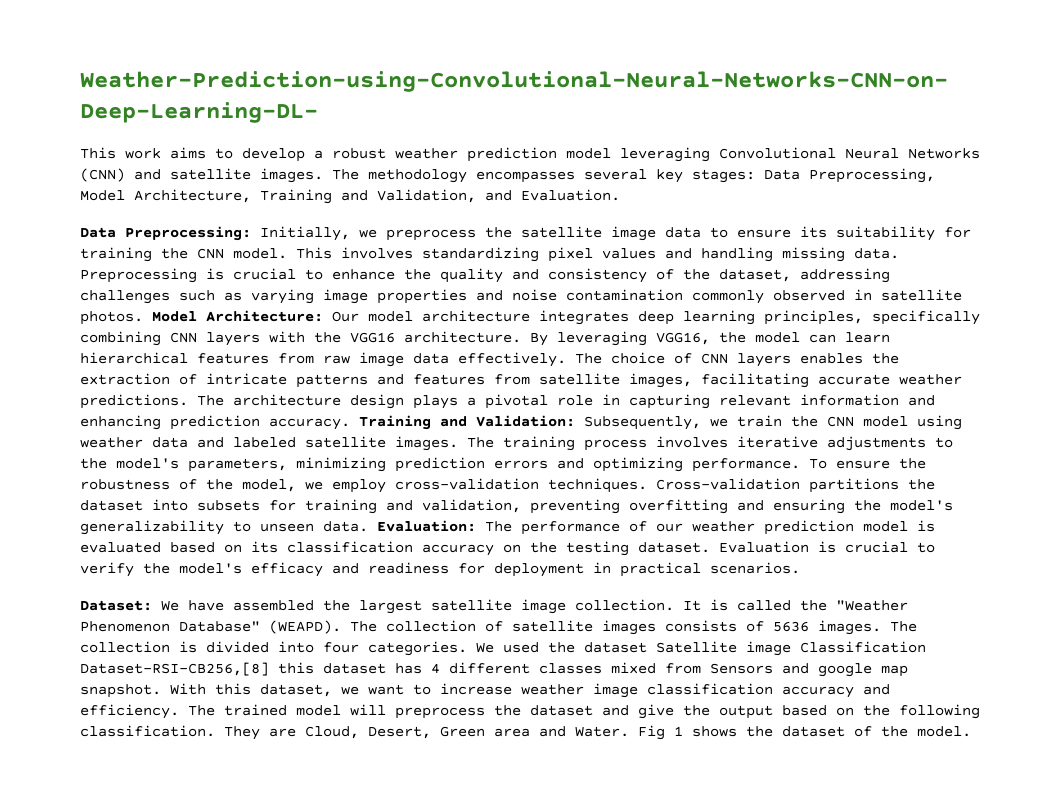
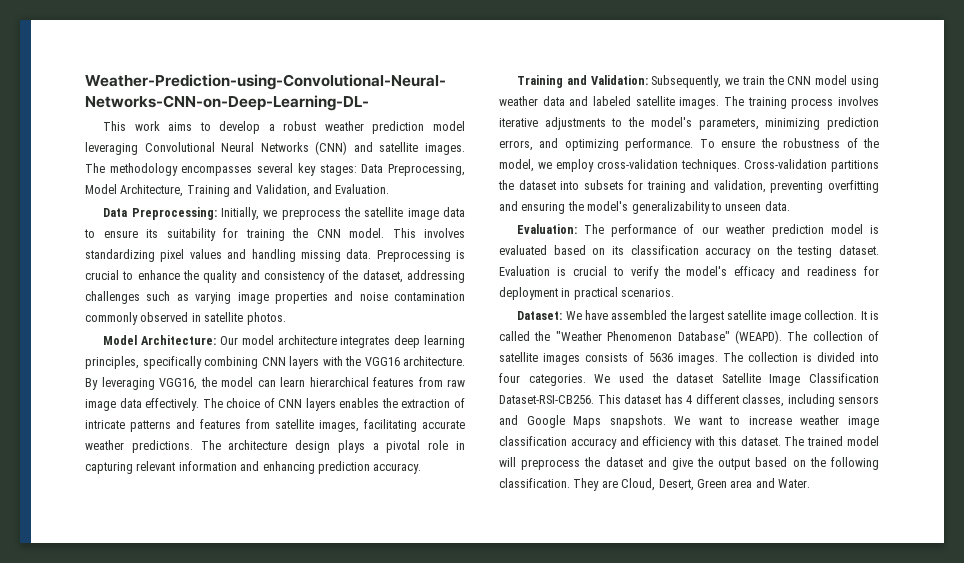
- Preprocessing is crucial to enhance the quality and consistency of the dataset, addressing challenges such as varying image properties and noise contamination commonly observed in satellite photos. Model Architecture: Our model architecture integrates deep learning principles, specifically combining CNN layers with the VGG16 architecture.
+ Preprocessing is crucial to enhance the quality and consistency of the dataset, addressing challenges such as varying image properties and noise contamination commonly observed in satellite photos.
+ Model Architecture: Our model architecture integrates deep learning principles, specifically combining CNN layers with the VGG16 architecture.
- The architecture design plays a pivotal role in capturing relevant information and enhancing prediction accuracy. Training and Validation: Subsequently, we train the CNN model using weather data and labeled satellite images.
+ The architecture design plays a pivotal role in capturing relevant information and enhancing prediction accuracy.
+ Training and Validation: Subsequently, we train the CNN model using weather data and labeled satellite images.
- The training process involves iterative adjustments to the model's parameters, minimizing prediction errors and optimizing performance.
+ The training process involves iterative adjustments to the model's parameters, minimizing prediction errors, and optimizing performance.
- Cross-validation partitions the dataset into subsets for training and validation, preventing overfitting and ensuring the model's generalizability to unseen data. Evaluation: The performance of our weather prediction model is evaluated based on its classification accuracy on the testing dataset.
+ Cross-validation partitions the dataset into subsets for training and validation, preventing overfitting and ensuring the model's generalizability to unseen data.
+ Evaluation: The performance of our weather prediction model is evaluated based on its classification accuracy on the testing dataset.
- We used the dataset Satellite image Classification Dataset-RSI-CB256,[8] this dataset has 4 different classes mixed from Sensors and google map snapshot. With this dataset, we want to increase weather image classification accuracy and efficiency.
+ We used the dataset Satellite Image Classification Dataset-RSI-CB256. This dataset has 4 different classes, including sensors and Google Maps snapshots. We want to increase weather image classification accuracy and efficiency with this dataset.
- Fig 1 shows the dataset of the model.

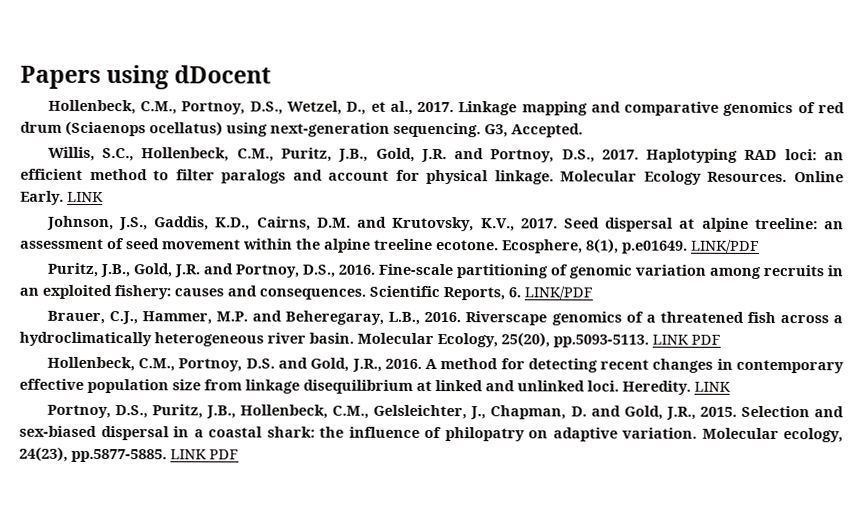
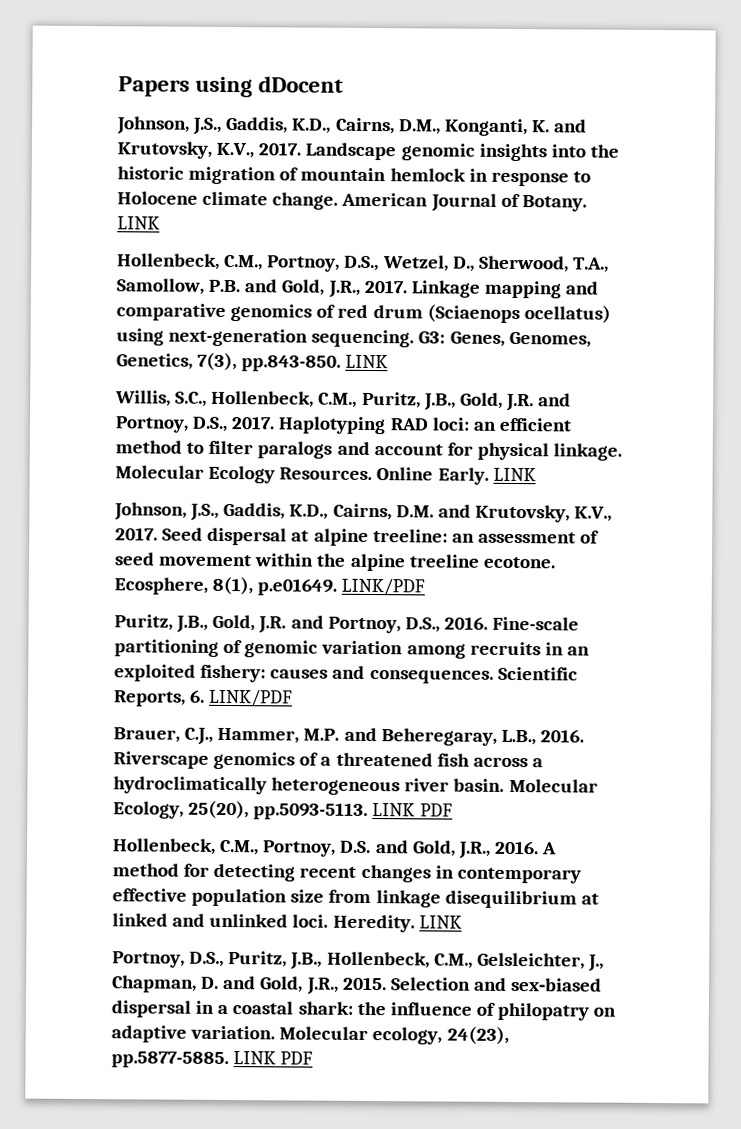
+ Johnson, J.S., Gaddis, K.D., Cairns, D.M., Konganti, K. and Krutovsky, K.V., 2017. Landscape genomic insights into the historic migration of mountain hemlock in response to Holocene climate change. American Journal of Botany. LINK
- Hollenbeck, C.M., Portnoy, D.S., Wetzel, D., et al., 2017.
+ Hollenbeck, C.M., Portnoy, D.S., Wetzel, D., Sherwood, T.A., Samollow, P.B. and Gold, J.R., 2017.
- G3, Accepted.
+ G3: Genes, Genomes, Genetics, 7(3), pp.843-850. LINK

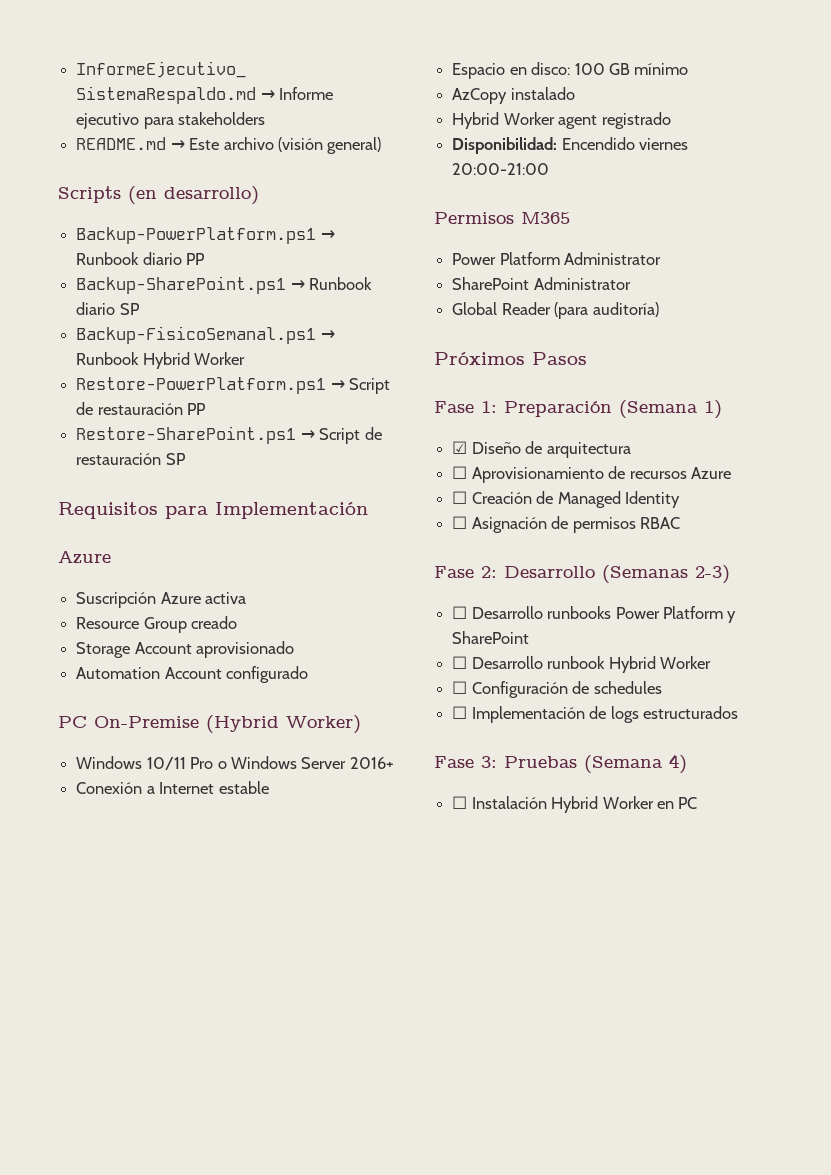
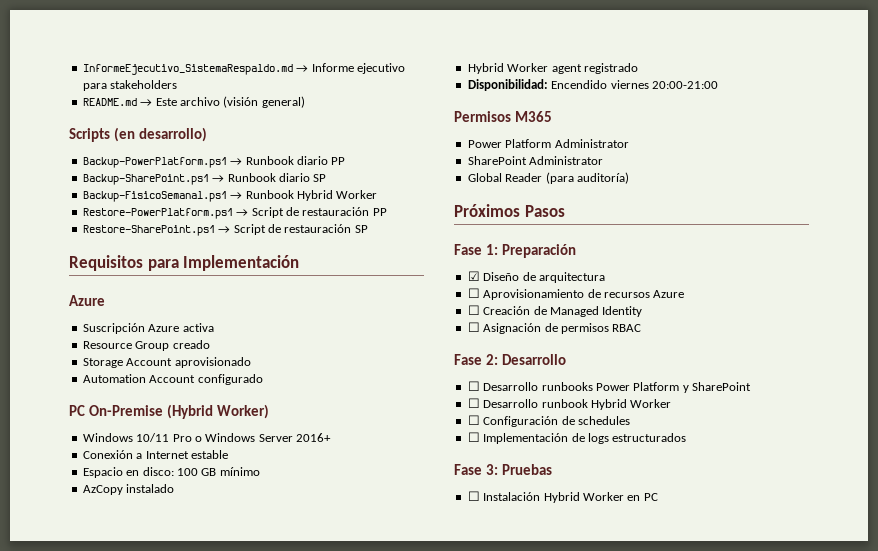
- Fase 1: Preparación (Semana 1)
+ Fase 1: Preparación
- Fase 2: Desarrollo (Semanas 2-3)
+ Fase 2: Desarrollo
- Fase 3: Pruebas (Semana 4)
+ Fase 3: Pruebas

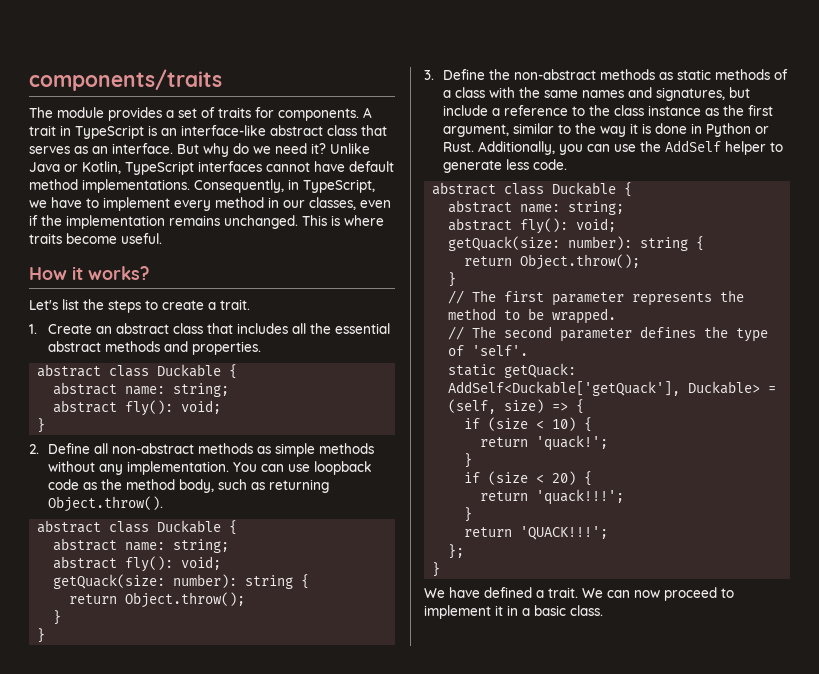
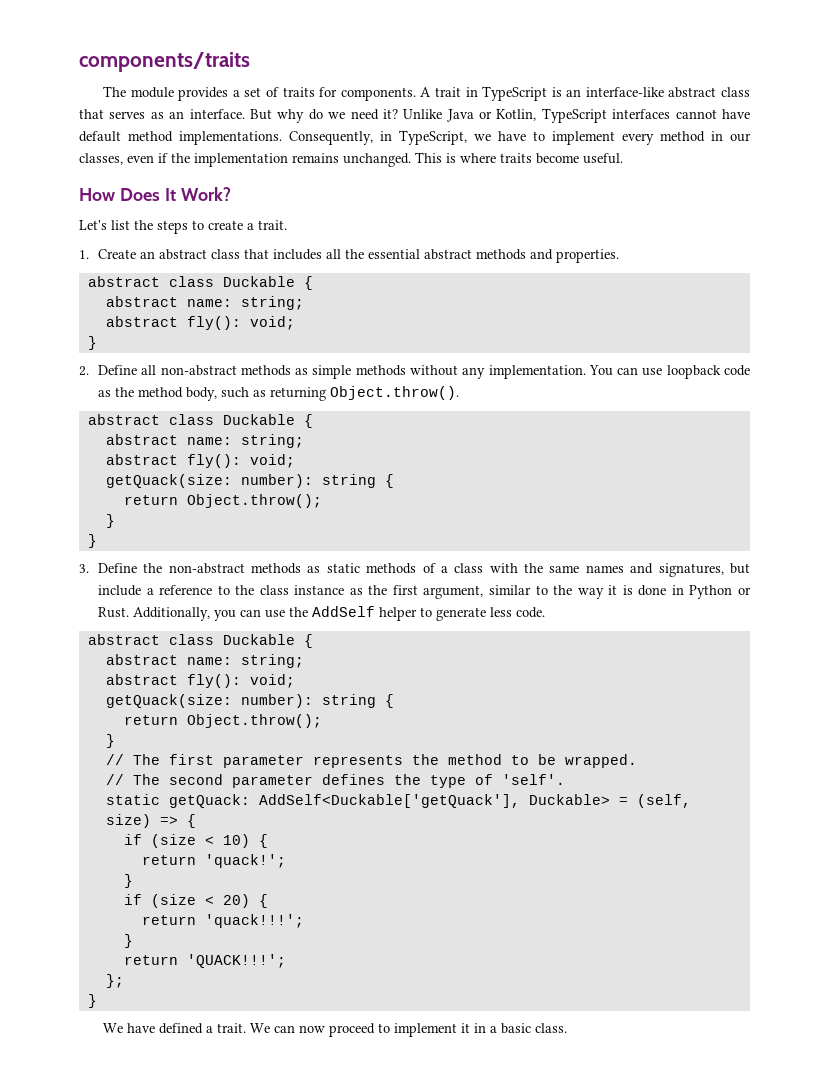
- How it works?
+ How Does It Work?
□ □ □ □
■ **Exercise details**
I need the lines from the one holding "- Cross-validation partitions" through the last line of the entries set down exactly, with every picture left out.

■ **Task solution**
- Cross-validation partitions the dataset into subsets for training and validation, preventing overfitting and ensuring the model's generalizability to unseen data. Evaluation: The performance of our weather prediction model is evaluated based on its classification accuracy on the testing dataset.
+ Cross-validation partitions the dataset into subsets for training and validation, preventing overfitting and ensuring the model's generalizability to unseen data.
+ Evaluation: The performance of our weather prediction model is evaluated based on its classification accuracy on the testing dataset.
- We used the dataset Satellite image Classification Dataset-RSI-CB256,[8] this dataset has 4 different classes mixed from Sensors and google map snapshot. With this dataset, we want to increase weather image classification accuracy and efficiency.
+ We used the dataset Satellite Image Classification Dataset-RSI-CB256. This dataset has 4 different classes, including sensors and Google Maps snapshots. We want to increase weather image classification accuracy and efficiency with this dataset.
- Fig 1 shows the dataset of the model.

+ Johnson, J.S., Gaddis, K.D., Cairns, D.M., Konganti, K. and Krutovsky, K.V., 2017. Landscape genomic insights into the historic migration of mountain hemlock in response to Holocene climate change. American Journal of Botany. LINK
- Hollenbeck, C.M., Portnoy, D.S., Wetzel, D., et al., 2017.
+ Hollenbeck, C.M., Portnoy, D.S., Wetzel, D., Sherwood, T.A., Samollow, P.B. and Gold, J.R., 2017.
- G3, Accepted.
+ G3: Genes, Genomes, Genetics, 7(3), pp.843-850. LINK

- Fase 1: Preparación (Semana 1)
+ Fase 1: Preparación
- Fase 2: Desarrollo (Semanas 2-3)
+ Fase 2: Desarrollo
- Fase 3: Pruebas (Semana 4)
+ Fase 3: Pruebas

- How it works?
+ How Does It Work?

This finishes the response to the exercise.